Data items
____________________

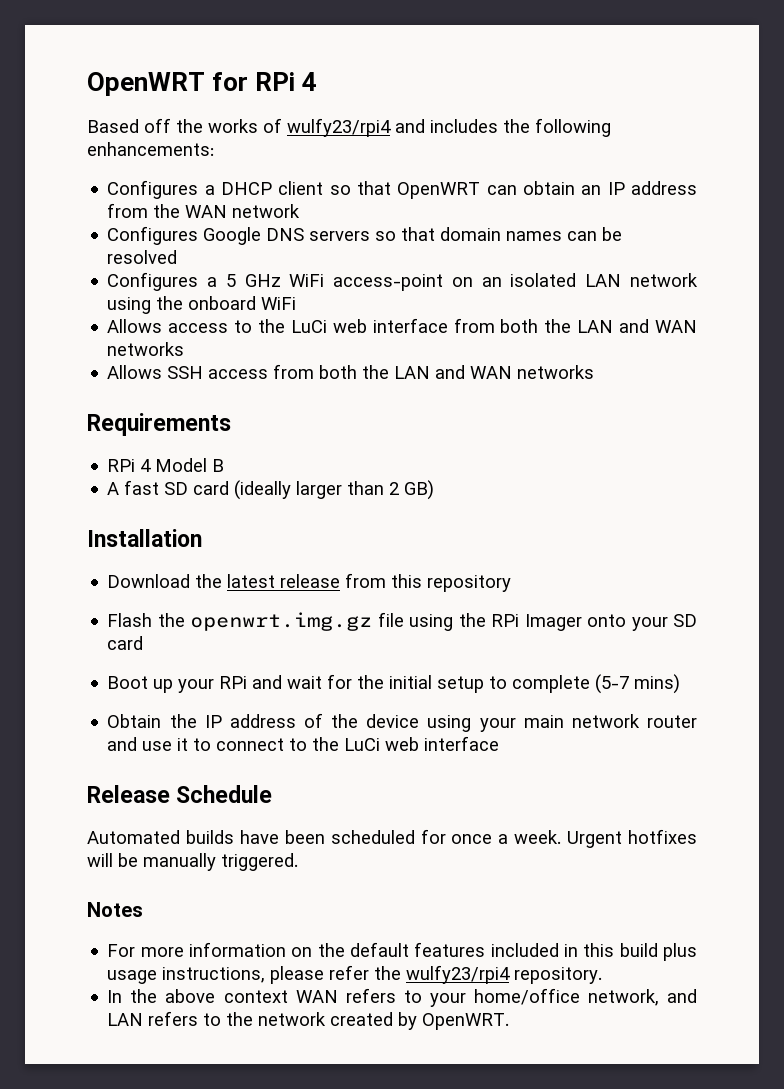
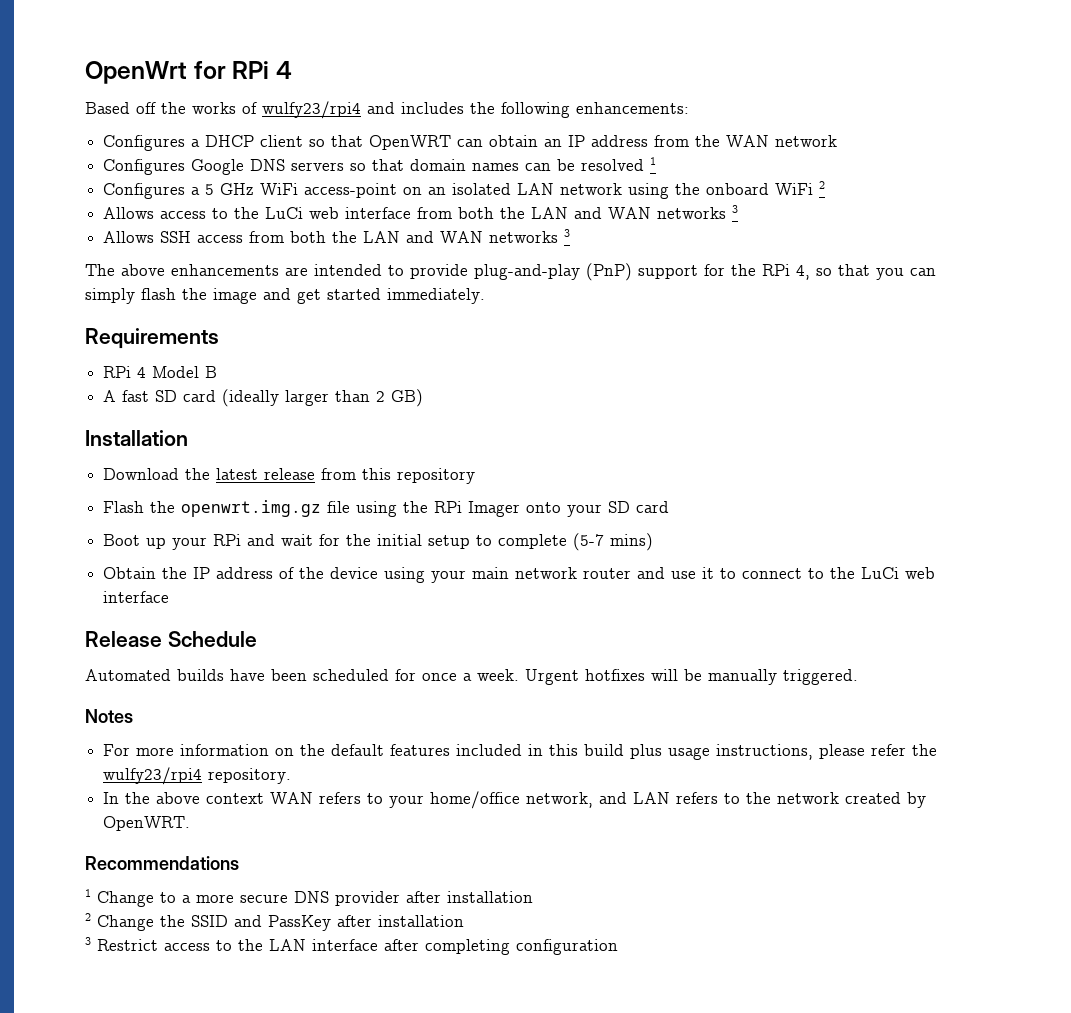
[87,72,205,96] OpenWRT -> [85,61,187,84] OpenWrt
(178, 257) none -> [650,157,657,165] 1
(297, 303) none -> [819,181,826,189] 2
(185, 349) none -> [732,205,739,213] 3
(595, 372) none -> [564,229,571,237] [85,263,936,281] [85,288,485,304] 3 // The above enhancements are intended to provide plug-and-play (PnP) support for the RPi 4, so that you can simply flash the image and get started immediately.
(510, 1021) none -> [85,856,239,870] [85,889,533,907] [85,913,464,931] [85,937,618,955] // Recommendations // 1 Change to a more secure DNS provider after installation // 2 Change the SSID and PassKey after installation // 3 Restrict access to the LAN interface after completing configuration

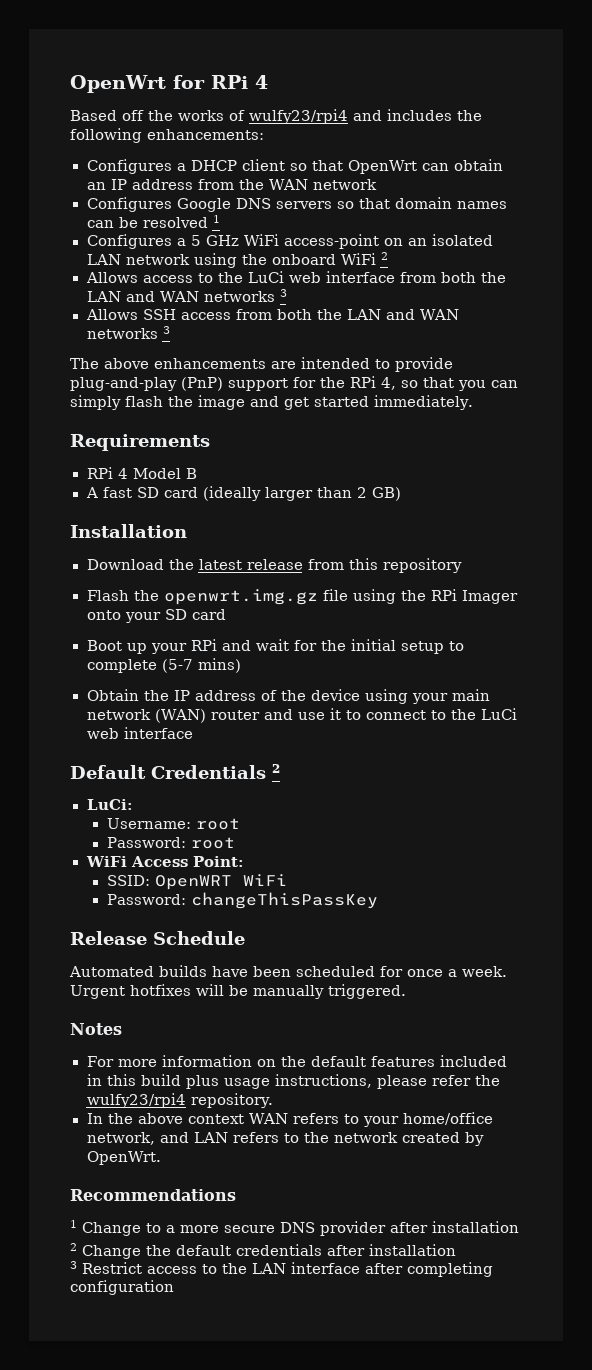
[369,135,452,150] OpenWRT -> [347,160,417,174] OpenWrt
(578, 573) none -> [154,709,206,723] (WAN)
(170, 597) none -> [70,764,280,779] [86,799,133,810] [106,818,240,830] [106,837,235,849] [85,856,244,867] [106,874,287,890] [106,892,378,909] // Default Credentials 2 // LuCi: // Username: root // Password: root // WiFi Access Point: // SSID: OpenWRT WiFi // Password: changeThisPassKey
[103,816,191,831] OpenWRT. -> [86,1151,161,1165] OpenWrt.
[191,915,331,931] SSID and PassKey -> [176,1244,322,1256] default credentials

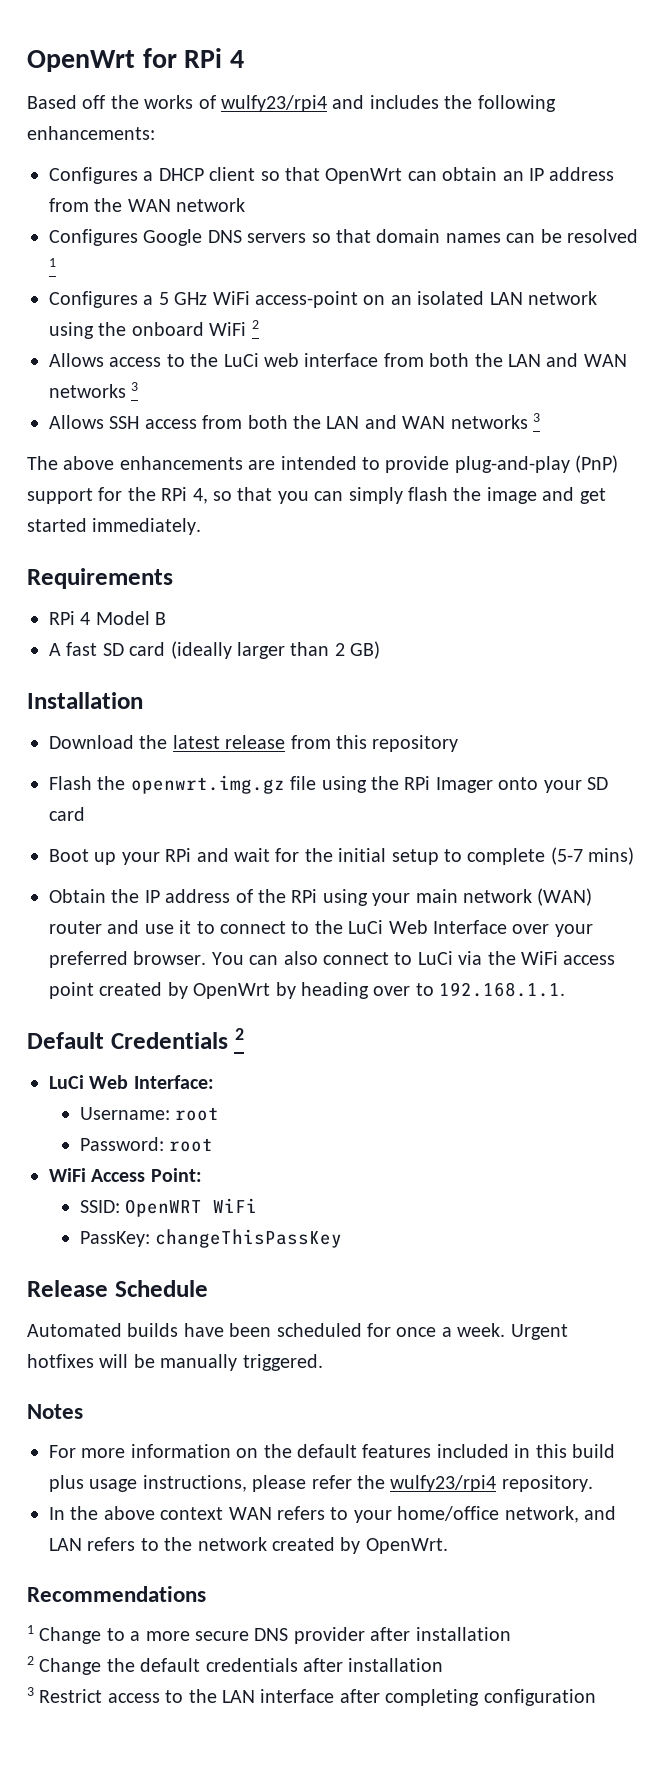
[310,689,360,701] device -> [291,889,318,903] RPi
[86,727,193,739] web interface -> [388,920,593,937] [49,951,616,968] [49,982,566,999] Web Interface over your preferred browser. You can also connect to LuCi via the WiFi access point created by OpenWrt by heading over to 192.168.1.1.
[86,799,133,810] LuCi: -> [49,1075,214,1089] LuCi Web Interface:
[106,894,186,905] Password: -> [79,1231,150,1247] PassKey:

____________________

→ Required work
If a picture appears among the records, leave it out, and otherwise reproduce exactly every line from the first line through the one with "(185, 349) none -> [732,205,739,213] 3", both included.

→ Exercise answer
[87,72,205,96] OpenWRT -> [85,61,187,84] OpenWrt
(178, 257) none -> [650,157,657,165] 1
(297, 303) none -> [819,181,826,189] 2
(185, 349) none -> [732,205,739,213] 3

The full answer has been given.